Programming and Use

Compatible Devices

Spacetec SpaceOrb 360

The Spacetec SpaceOrb 360 works with the Orbduino. In default configuration, chording (see below) is enabled and the orb is set up in a “face” configuration such that if you hold the orb with the ball at the top, pushing the ball away from you is the +y direction.

SpaceBall 4000

The SpaceBall 4000 is a fantastic gaming device, with a desk-mounted ball supporting 12 buttons. Chording is disabled by default for the SpaceBall 4000. The default configuration for the SpaceBall 4000 is in a “left-handed” mode; if you use the SpaceBall 4000 in a right-handed mode, you may need to switch the polarities of several axes.

The desk-mounted SpaceBall 4000 and 5000 allow the orb to be manipulated by the left hand while the regular mouse can be used by the right hand for precision aiming. The combination is very effective.


The SpaceBall requires an initialization string before sending updates. When the device is plugged in, you should hear two beeps as it initializes. Once the dip switches on the orbduino are turned on (see below) you must press button 1 on the SpaceBall. You should hear two more beeps and the device will be ready for operation.

SpaceBall 5000 and Magellan SpaceMouse

The Orbduino has been tested with the Magellan SpaceMouse and should thus be compatible with the SpaceBall 5000.

Magellan SpaceMouse Buttons

It should be noted that the buttons on the Magellan SpaceMouse are labeled 1-8 with a “*” button in the centre.
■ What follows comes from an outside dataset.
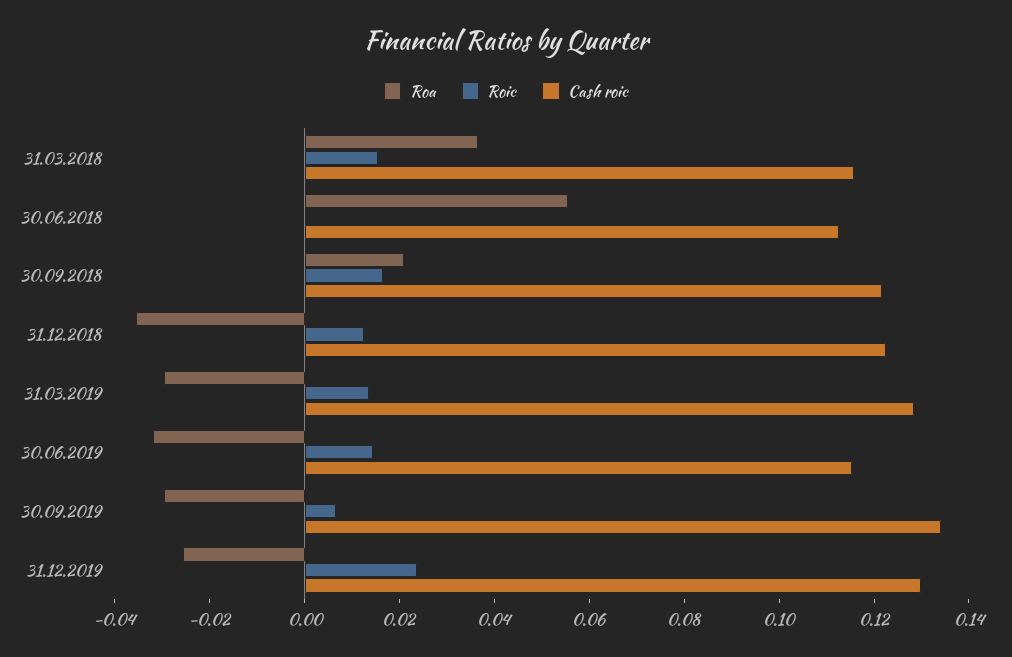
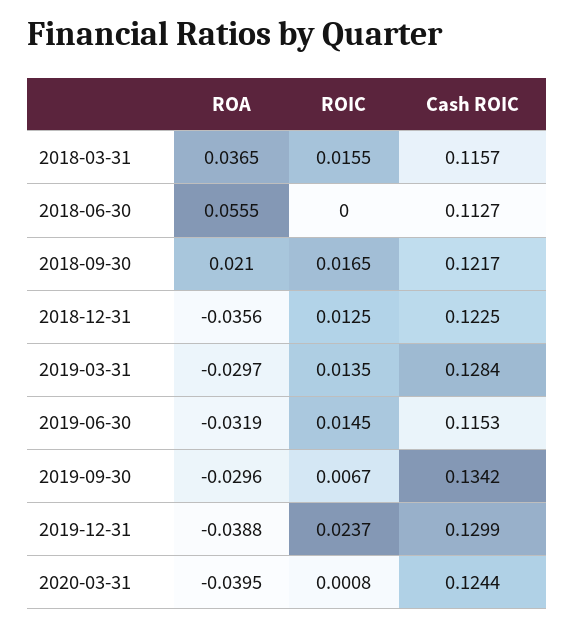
Roa, 31.12.2019: -0.025 -> -0.0388
Roa, 2020-03-31: none -> -0.0395
Roic, 2020-03-31: none -> 0.0008
Cash roic, 2020-03-31: none -> 0.1244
The “*” button is actually button 1, and the buttons labeled 1-8 are numbered as 2-9 by the Orbduino.


Like the SpaceBall 4000 (see above) the Magellan needs an initialization string from the Orbduino. This will be sent the first time button 1 (the “*” button) is pressed after the DIP switches are on. Unlike the SpaceBall 4000, the Magellan does not make a second series of beeps.

Programming the orb

Turn dip switches OFF

In order to program the Arduino, the computer must be able to talk to it. For this, the DIP switches on the OrbShield must be turned OFF:


Plug in the Arduino

Now plug in the Arduino using the Arduino’s USB connector (not the OrbShield’s!)


Plug the other end of the USB cable into the computer. Your computer should detect the Arduino.

Program the Arduino

Refer to the Arduino software documentation for programming if you have any questions, but in general you should start the Arduino software, set the board type and com port, and open a sketch. To begin with, open the BasicJoystick sketch. Look for the lines:

//change value below to SpaceOrb360, SpaceBall4000, or SpaceBall5000
Logical_orb orb_buffer( SpaceOrb360 );

and change the value to that appropriate for the device. Finally, click the upload button:


After a short delay, you should see a success message in the Arduino software’s display:


The sketch size could be different depending on the version of the software.

Normal Use


The Arduino’s USB port is only used for serial communication to the Arduino. We will use the OrbShield’s USB port for use as a HID device. Unplug the Arduino from the computer, and switch the plug from the Arduino’s USB port to the OrbShield’s. Plug the SpaceOrb into the DB-9 socket:


Note: once the Arduino is programmed, you may use it without reprogramming until you need its behaviour changed; turning off the computer or unplugging the Arduino will not affect it or require reprogramming.

Turn DIP switch #1 ON

To allow the orb to communicate with the Arduino, we now have to connect the input line by switching DIP switch #1 ON. You can set DIP switch #2 on as well; it should not matter with the SpaceOrb (in the case of the SpaceBall series, you must set switch #2 on, as the SpaceBall series needs an initialization string from the OrbShield before it begins sending data).


Plug in the OrbShield

You should see a message that the Orb has been detected. It will show up in your control panel joystick applet as UsbJoystick, with the following properties:


Wiggle the orb and verify that the axes move and buttons press. Congratulations on building your OrbShield!

OrbShield concepts and demos

The Basic Orb Sketch

The most basic thing you can do with the OrbShield and a device is to make it appear to the operating system as a USB HID Joystick. The sketch to do this is the BasicJoystick sketch:

#include "orb_device.h"
#include "orb_translator.h"
#include "hid_keys.h"
#include "chart_4.h"

//change value below to SpaceOrb360, SpaceBall4000, or SpaceBall5000
Logical_orb orb_buffer( SpaceOrb360 );
Orb_translator translator;

void setup()
  Serial.begin( 9600 );


void loop()
  orbduino_checkinit( orb_buffer, translator, orb_device );
  orbduino_translate( orb_buffer, translator, orb_device );

The loop() function should almost always be the same, but varying the setup function may be important depending on the sensitivity, bindings, polarity, etc you desire.

The default settings (particularly axis assignments and polarity) work for many people. If you are using the SpaceOrb in an “edge” configuration or are using the SpaceBall 4000 in a right-handed configuration, you may need to adjust axis assignments and polarity settings.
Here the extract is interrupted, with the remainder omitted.